Martin Luther King Jr.

Our next Great Networker in history has received numerous awards including the Nobel Peace Prize and the Presidential Medal of Freedom. He is one of only four leaders who have a federal holiday to honor them individually.
A champion of Civil Rights, Martin Luther King, Jr. used his skills as an orator to infuse crowds with passion. He also used his skills as a networker to bring people and organizations together, rallying them around a similar mission. Martin Luther King, Jr. is one of the original value-based networkers.
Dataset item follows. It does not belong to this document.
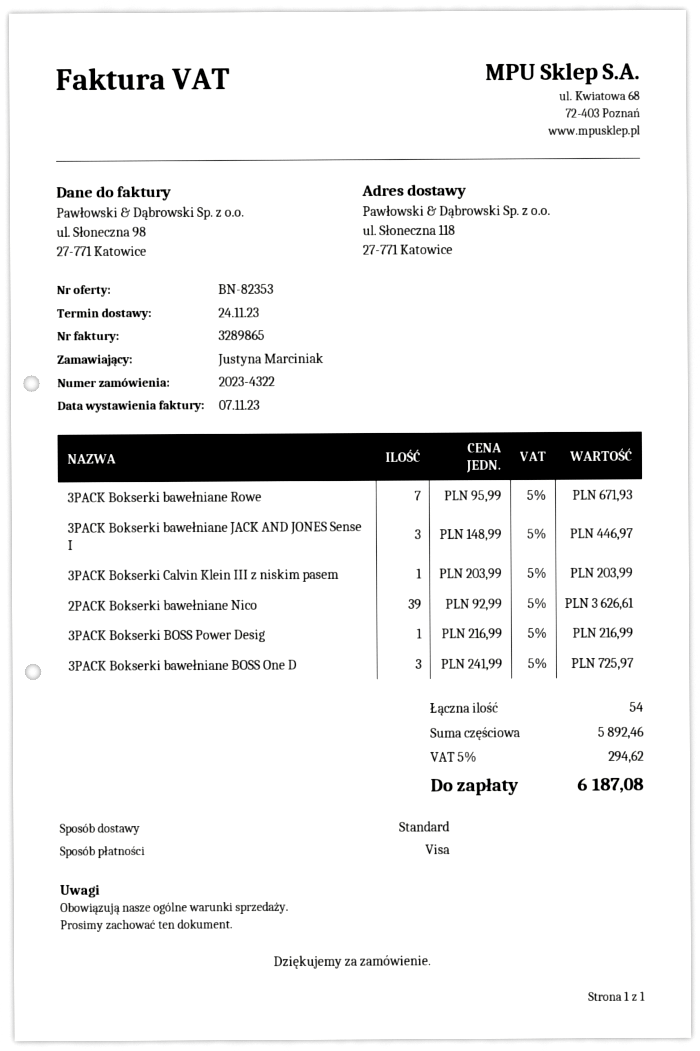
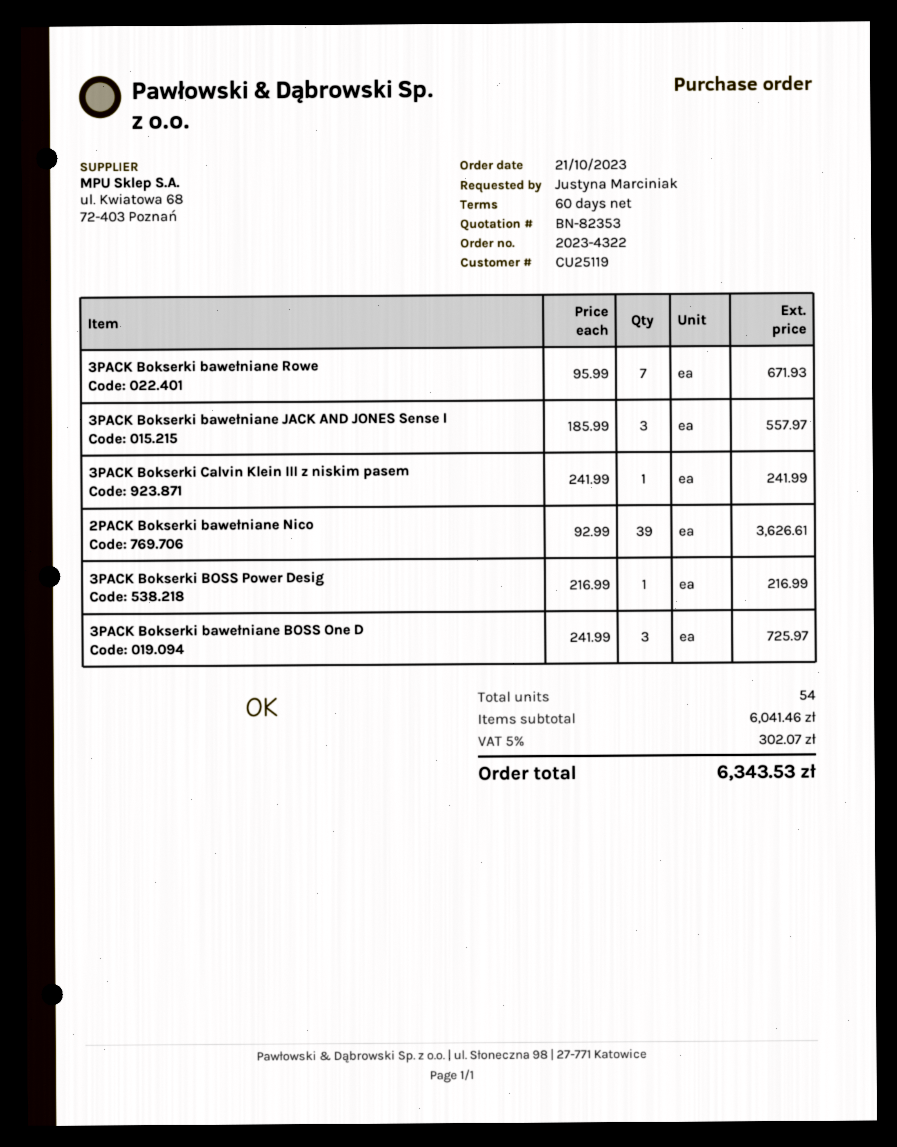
3PACK Bokserki bawełniane JACK AND JONES Sense I: 3 x 148.99 = 446.97 -> 3 x 185.99 = 557.97
3PACK Bokserki Calvin Klein III z niskim pasem: 1 x 203.99 = 203.99 -> 1 x 241.99 = 241.99
subtotal: 5892.46 -> 6041.46
tax: 5% = 294.62 -> 5% = 302.07
total: 6187.08 -> 6343.53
Born to Martin Luther King and Alberta Williams in Atlanta, Georgia, on January 15, 1959, King was born into a family of speakers. Both King’s father and grandfather were Baptist ministers and skilled orators.

King skipped several grades in elementary and high school, eventually earning his B.A. in Sociology from Morehouse in 1948. After attending Crozer Theological Seminary, King completed his doctoral studies in Systematic Theology at Boston University.
While studying at Boston University, King met Coretta Scott. They began dating and married shortly after graduating in 1953.

In 1955, while King was the pastor at Dexter Avenue Baptist Church in Montgomery, Alabama, Rosa Parks ignored the Jim Crow laws and refused to give up her seat to a white man. This action resulted in her arrest and one of the largest movements in American history.

In response, King led the Montgomery Bus Boycott during which the black community refused to ride city busses. Along with leaders such as Fred Grey and Joann Robinson, King organized carpools and fundraisers to make sure the community had transportation. The news that King was arrested for “hindering” a bus brought the movement to national attention. After 382 days, the boycotters succeeded in causing serious economic distress for the city transit system.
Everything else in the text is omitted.